The next and most important business was the filling of the vacant Rectorship, and to this the Vestry gave prompt attention. One name had been prominently before the Vestry at the previous vacancy, and by a singular coincidence, this name was among the first to be suggested now. After due care and thoughtful consideration of the names, and probable fitness and availability of other clergymen, the Vestry, on the 30th of April, authorized the Wardens to wait upon Rev. George R. Van De Water, D. D., of St. Luke's Church, Brooklyn, and to tender him the Rectorship. After full consultation, verbal and in writing, on the 14th of May, Dr. Van De Water was formally elected Rector, and after much careful thought, and several consultations with Wardens and the Bishop, he accepted the office, to take effect on the 1st of January, 1888.

In their written communication, it is interesting to notice the great difference in the condition of the Parish now and as it was eight years before:

* Number of families then 125. Now 475.
* Number of communicants then 250. Now 1,000
* Number in Sunday-school then 300. Now 1,050
* Debt then, $67,000, at 7 per cent interest. Now, $43,500, at 5 per cent.
[* Possibly both underrated and overrated.—The Writer.]

Dr. Van De Water, while Rector of St. Luke's, had been elected the previous year "Head Missioner" of the United States. This was a newly created office, the duties of which required visiting and ministration in distant parts of the country. [95/96] To enable him to perform these duties, he had been given leave of absence from his Parish for one year, and engagements had been made for him by the Parochial Missions Society covering the time up to, and in fact beyond, the time fixed upon his entering upon his duties at St. Andrew's.
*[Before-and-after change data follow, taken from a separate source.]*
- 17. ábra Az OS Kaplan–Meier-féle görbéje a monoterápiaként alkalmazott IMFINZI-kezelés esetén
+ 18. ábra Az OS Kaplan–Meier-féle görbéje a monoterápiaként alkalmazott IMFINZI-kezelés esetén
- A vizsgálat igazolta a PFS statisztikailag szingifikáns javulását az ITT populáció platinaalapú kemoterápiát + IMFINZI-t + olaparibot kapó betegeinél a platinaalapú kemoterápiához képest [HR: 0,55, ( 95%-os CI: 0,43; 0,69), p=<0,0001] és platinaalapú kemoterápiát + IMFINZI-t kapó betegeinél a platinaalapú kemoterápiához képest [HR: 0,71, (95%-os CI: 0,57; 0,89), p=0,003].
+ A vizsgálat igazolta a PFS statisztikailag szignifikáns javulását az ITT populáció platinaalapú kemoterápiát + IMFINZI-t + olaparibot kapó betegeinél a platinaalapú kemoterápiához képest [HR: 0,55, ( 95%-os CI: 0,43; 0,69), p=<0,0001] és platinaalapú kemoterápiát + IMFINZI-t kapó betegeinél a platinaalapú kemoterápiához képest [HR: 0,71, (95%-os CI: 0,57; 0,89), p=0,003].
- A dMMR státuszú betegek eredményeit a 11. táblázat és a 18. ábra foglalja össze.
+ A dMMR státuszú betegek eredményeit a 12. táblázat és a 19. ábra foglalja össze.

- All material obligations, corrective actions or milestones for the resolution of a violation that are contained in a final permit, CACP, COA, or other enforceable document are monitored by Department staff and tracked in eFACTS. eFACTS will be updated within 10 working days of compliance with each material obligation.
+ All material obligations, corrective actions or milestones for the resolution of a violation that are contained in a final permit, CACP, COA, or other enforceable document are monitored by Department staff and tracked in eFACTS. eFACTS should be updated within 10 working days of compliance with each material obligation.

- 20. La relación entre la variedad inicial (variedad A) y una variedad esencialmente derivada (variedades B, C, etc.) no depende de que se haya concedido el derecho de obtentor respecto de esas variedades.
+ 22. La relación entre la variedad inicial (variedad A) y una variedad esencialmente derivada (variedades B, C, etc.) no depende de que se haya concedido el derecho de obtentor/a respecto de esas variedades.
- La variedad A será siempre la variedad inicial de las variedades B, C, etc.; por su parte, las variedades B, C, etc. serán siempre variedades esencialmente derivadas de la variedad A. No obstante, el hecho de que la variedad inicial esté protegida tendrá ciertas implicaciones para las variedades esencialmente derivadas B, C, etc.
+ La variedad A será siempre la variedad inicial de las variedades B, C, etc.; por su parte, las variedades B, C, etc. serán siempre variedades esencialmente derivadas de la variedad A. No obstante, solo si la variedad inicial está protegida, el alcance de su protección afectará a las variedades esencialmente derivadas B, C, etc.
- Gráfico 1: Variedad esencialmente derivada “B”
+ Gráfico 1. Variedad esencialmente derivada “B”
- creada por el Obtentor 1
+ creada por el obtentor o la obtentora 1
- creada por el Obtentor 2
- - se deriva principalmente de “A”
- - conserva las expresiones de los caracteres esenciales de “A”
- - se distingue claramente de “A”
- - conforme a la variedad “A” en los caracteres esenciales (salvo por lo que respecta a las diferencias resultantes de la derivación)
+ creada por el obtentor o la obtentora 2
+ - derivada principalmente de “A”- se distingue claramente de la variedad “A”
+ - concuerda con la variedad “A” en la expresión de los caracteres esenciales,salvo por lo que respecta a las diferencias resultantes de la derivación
Being urgently needed in his own charge, arrangements were made by the Missions Society, relieving him from further duty as Missioner on the 1st of January, the earliest day which could be fixed, consistent with requirements and obligations.

Although much concerned at the long interregnum, it could not be avoided, and the Vestry labored earnestly and successfully in supplying the pulpit, and in carrying on the Parish work. Much satisfaction was expressed when it was known that the Vestry had chosen a new Rector and that their call had been accepted. In consequence of his exacting engagements, Dr. Van De Water was able but twice to meet his future charge prior to January 1st; this he did first at a service in the evening of the 31st May, when he made an informal address and afterwards was introduced to his people at a reception held in the parish building; and again on October 2d, when unexpectedly he was enabled to be present at the evening service and preach. The rent roll gradually increased, and November 5th it is reported that there were only three pews and three half-pews not rented. The Ladies' Parish Aid Society in December held a fair which enabled them to pay the balance of the obligation, assumed May 6th, 1882 ($10,000), of the mortgage debt, so that everything was prospering for the advent of the New Rector.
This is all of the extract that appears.